- _EXERCISE INSTRUCTIONS_
Scan the listing and work out how many lines contain the word "spacing". Nothing but the number should be given.

- _DATA PROVIDED_
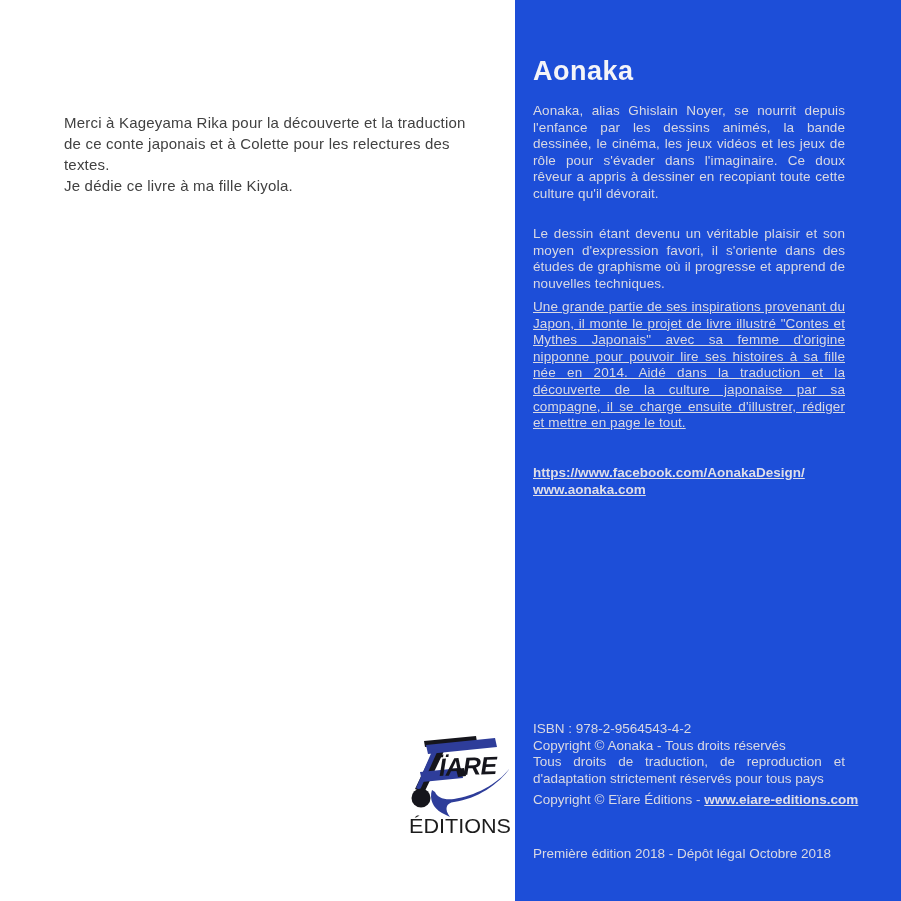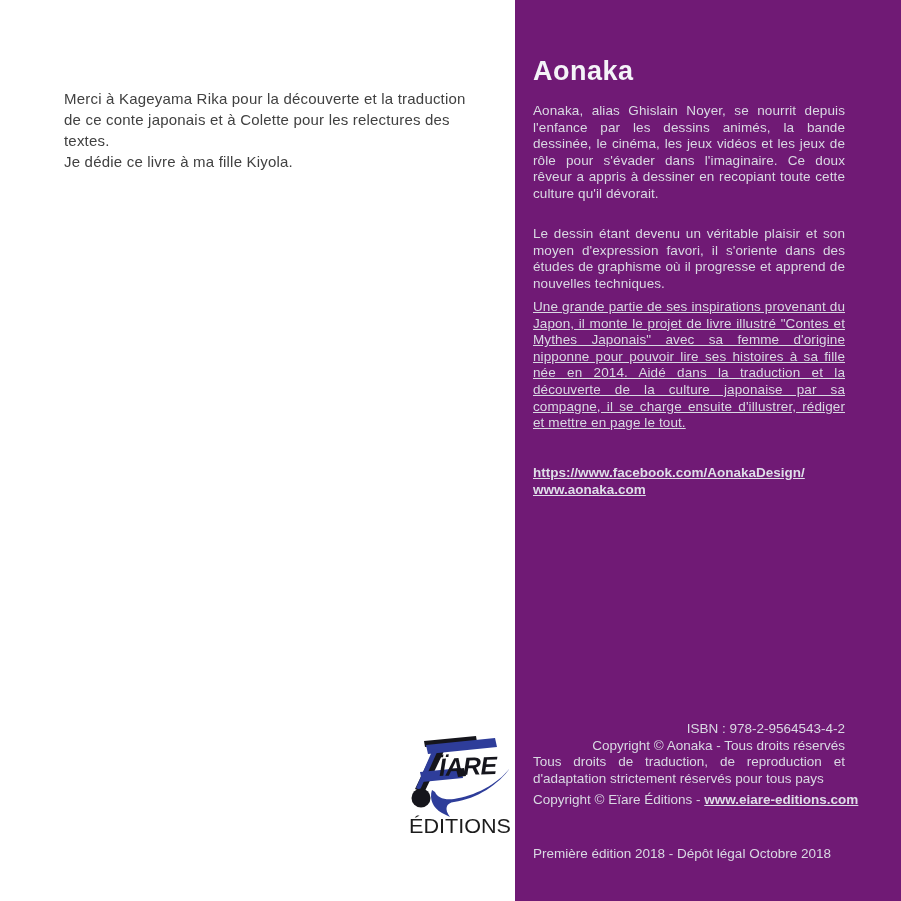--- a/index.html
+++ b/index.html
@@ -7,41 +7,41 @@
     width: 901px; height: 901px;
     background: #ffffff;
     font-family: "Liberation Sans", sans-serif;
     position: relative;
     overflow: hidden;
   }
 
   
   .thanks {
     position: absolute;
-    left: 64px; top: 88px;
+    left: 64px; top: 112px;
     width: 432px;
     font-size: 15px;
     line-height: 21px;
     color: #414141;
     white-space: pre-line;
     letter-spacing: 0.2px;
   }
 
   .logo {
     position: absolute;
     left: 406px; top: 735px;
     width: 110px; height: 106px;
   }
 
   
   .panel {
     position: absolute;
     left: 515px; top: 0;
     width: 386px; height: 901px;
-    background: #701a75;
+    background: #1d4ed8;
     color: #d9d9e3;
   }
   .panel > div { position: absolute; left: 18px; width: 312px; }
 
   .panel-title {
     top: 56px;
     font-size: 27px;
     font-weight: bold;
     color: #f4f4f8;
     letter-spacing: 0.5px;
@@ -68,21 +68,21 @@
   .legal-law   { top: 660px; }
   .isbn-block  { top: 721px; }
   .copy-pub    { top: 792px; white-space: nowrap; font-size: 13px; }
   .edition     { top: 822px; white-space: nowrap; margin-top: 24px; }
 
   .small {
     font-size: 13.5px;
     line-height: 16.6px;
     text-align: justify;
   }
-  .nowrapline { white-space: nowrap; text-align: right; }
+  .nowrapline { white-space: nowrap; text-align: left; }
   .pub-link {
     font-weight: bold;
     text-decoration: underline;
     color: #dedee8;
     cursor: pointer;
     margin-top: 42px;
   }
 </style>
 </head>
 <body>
==
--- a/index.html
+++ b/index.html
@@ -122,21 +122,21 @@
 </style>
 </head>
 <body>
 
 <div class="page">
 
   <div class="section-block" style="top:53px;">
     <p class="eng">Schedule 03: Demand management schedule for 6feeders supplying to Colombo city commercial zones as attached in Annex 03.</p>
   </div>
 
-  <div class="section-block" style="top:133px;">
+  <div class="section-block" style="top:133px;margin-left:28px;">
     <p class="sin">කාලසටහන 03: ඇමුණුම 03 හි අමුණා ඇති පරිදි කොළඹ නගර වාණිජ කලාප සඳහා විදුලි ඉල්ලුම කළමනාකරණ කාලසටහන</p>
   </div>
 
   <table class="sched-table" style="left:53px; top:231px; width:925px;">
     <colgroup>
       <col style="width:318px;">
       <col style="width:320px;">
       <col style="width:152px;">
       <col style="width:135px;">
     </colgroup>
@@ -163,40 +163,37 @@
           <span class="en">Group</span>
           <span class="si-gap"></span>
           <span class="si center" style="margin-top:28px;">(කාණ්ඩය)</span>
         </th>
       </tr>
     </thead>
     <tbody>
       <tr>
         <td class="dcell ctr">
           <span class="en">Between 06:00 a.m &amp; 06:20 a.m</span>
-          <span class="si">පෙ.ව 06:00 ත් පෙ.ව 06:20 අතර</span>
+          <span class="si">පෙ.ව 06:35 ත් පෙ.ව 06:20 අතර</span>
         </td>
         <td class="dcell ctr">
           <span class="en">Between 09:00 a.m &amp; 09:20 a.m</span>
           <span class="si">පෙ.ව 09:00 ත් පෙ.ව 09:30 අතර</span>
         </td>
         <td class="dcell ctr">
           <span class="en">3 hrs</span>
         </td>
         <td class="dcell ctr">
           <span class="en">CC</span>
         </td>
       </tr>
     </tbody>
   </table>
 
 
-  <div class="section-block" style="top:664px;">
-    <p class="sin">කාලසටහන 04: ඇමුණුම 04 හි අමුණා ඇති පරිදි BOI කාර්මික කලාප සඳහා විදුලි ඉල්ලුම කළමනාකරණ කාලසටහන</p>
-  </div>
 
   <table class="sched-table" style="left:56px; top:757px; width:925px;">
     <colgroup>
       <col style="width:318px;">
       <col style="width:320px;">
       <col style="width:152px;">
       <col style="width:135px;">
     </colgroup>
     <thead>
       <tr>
--
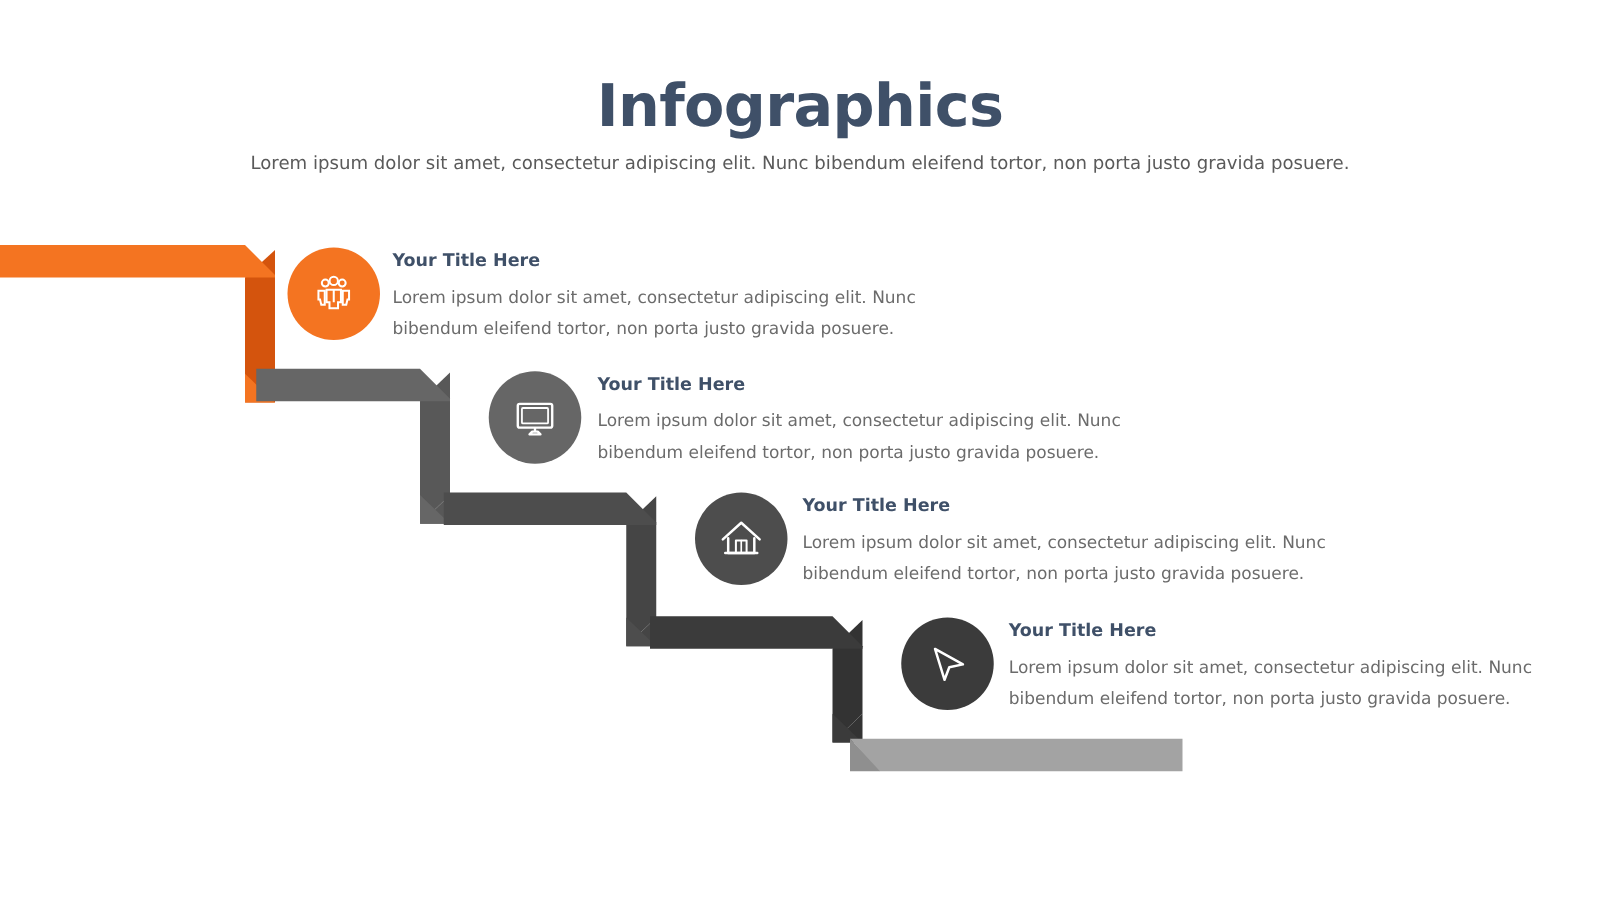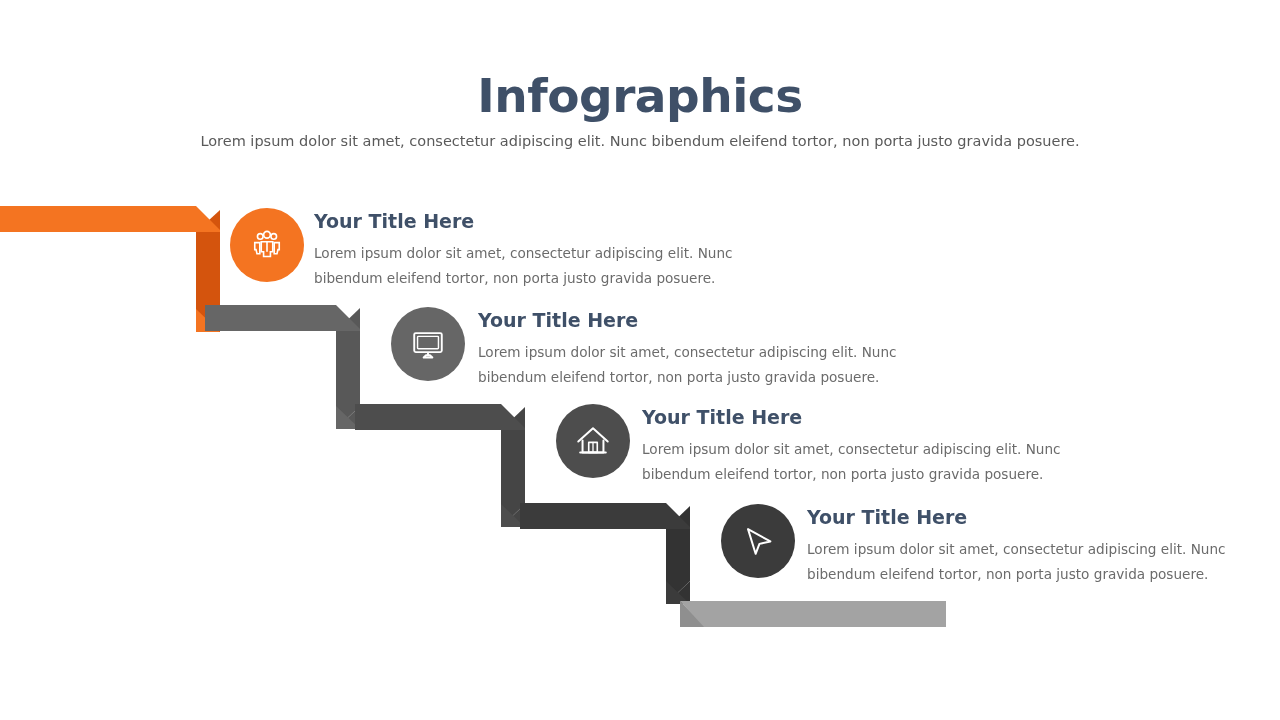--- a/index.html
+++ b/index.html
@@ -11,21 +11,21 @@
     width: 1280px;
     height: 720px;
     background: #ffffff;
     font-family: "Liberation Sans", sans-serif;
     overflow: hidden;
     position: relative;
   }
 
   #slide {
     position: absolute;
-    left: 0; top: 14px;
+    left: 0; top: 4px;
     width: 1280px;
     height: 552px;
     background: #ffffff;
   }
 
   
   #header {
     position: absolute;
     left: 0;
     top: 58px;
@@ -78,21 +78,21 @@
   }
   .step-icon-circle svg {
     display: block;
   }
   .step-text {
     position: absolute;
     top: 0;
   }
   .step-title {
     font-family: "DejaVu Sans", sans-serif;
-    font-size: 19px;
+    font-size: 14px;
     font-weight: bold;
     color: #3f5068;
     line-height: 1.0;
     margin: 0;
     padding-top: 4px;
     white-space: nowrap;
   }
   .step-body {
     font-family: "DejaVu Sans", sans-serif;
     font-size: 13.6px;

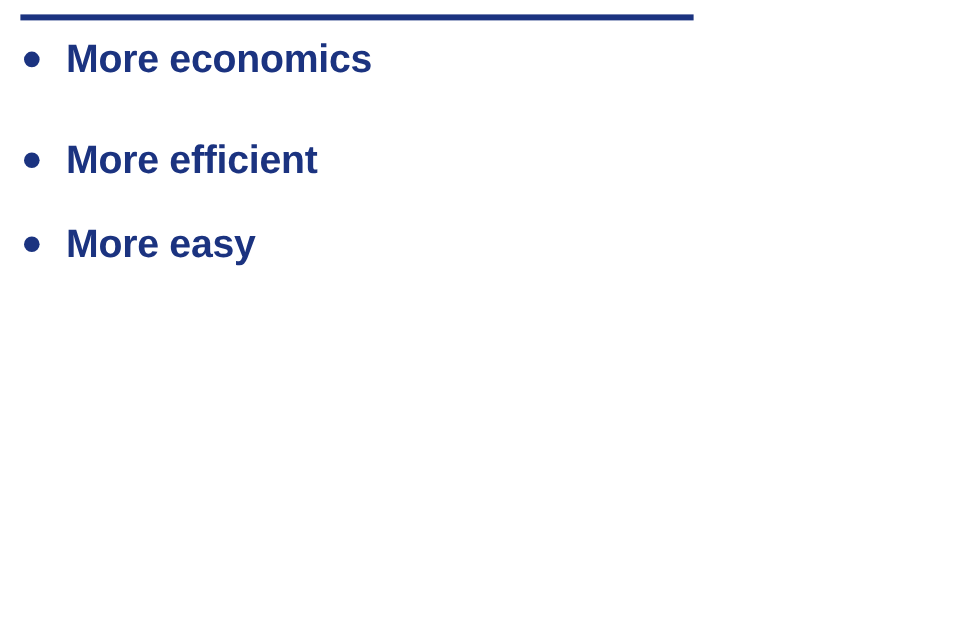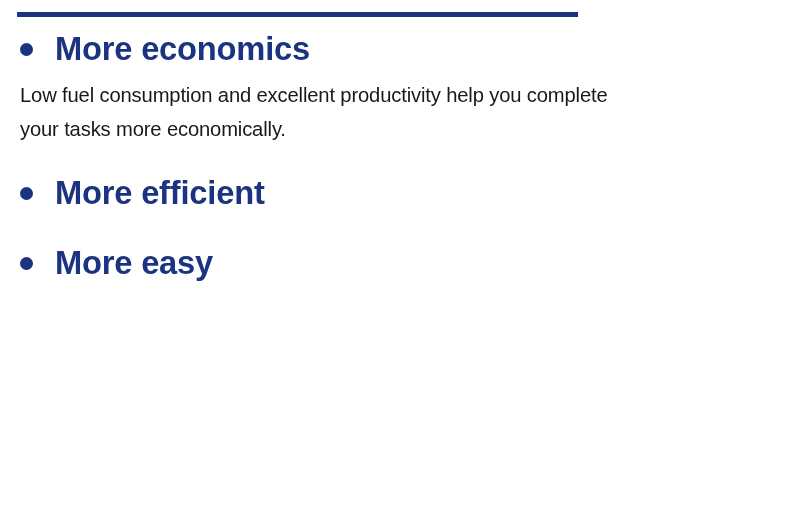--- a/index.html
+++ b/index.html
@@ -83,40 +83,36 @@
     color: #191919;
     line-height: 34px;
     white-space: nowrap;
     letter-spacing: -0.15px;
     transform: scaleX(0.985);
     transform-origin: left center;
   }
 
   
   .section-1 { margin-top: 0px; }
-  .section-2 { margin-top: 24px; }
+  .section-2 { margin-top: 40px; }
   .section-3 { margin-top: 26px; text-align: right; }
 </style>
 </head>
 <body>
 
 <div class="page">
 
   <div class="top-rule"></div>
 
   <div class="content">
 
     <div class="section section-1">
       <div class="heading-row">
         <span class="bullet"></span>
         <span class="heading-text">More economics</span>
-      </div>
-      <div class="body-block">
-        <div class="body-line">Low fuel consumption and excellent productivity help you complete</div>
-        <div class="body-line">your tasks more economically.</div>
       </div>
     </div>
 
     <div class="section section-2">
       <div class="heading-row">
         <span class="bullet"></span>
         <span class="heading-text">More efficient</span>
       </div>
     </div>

- _COMPLETED EXERCISE_
3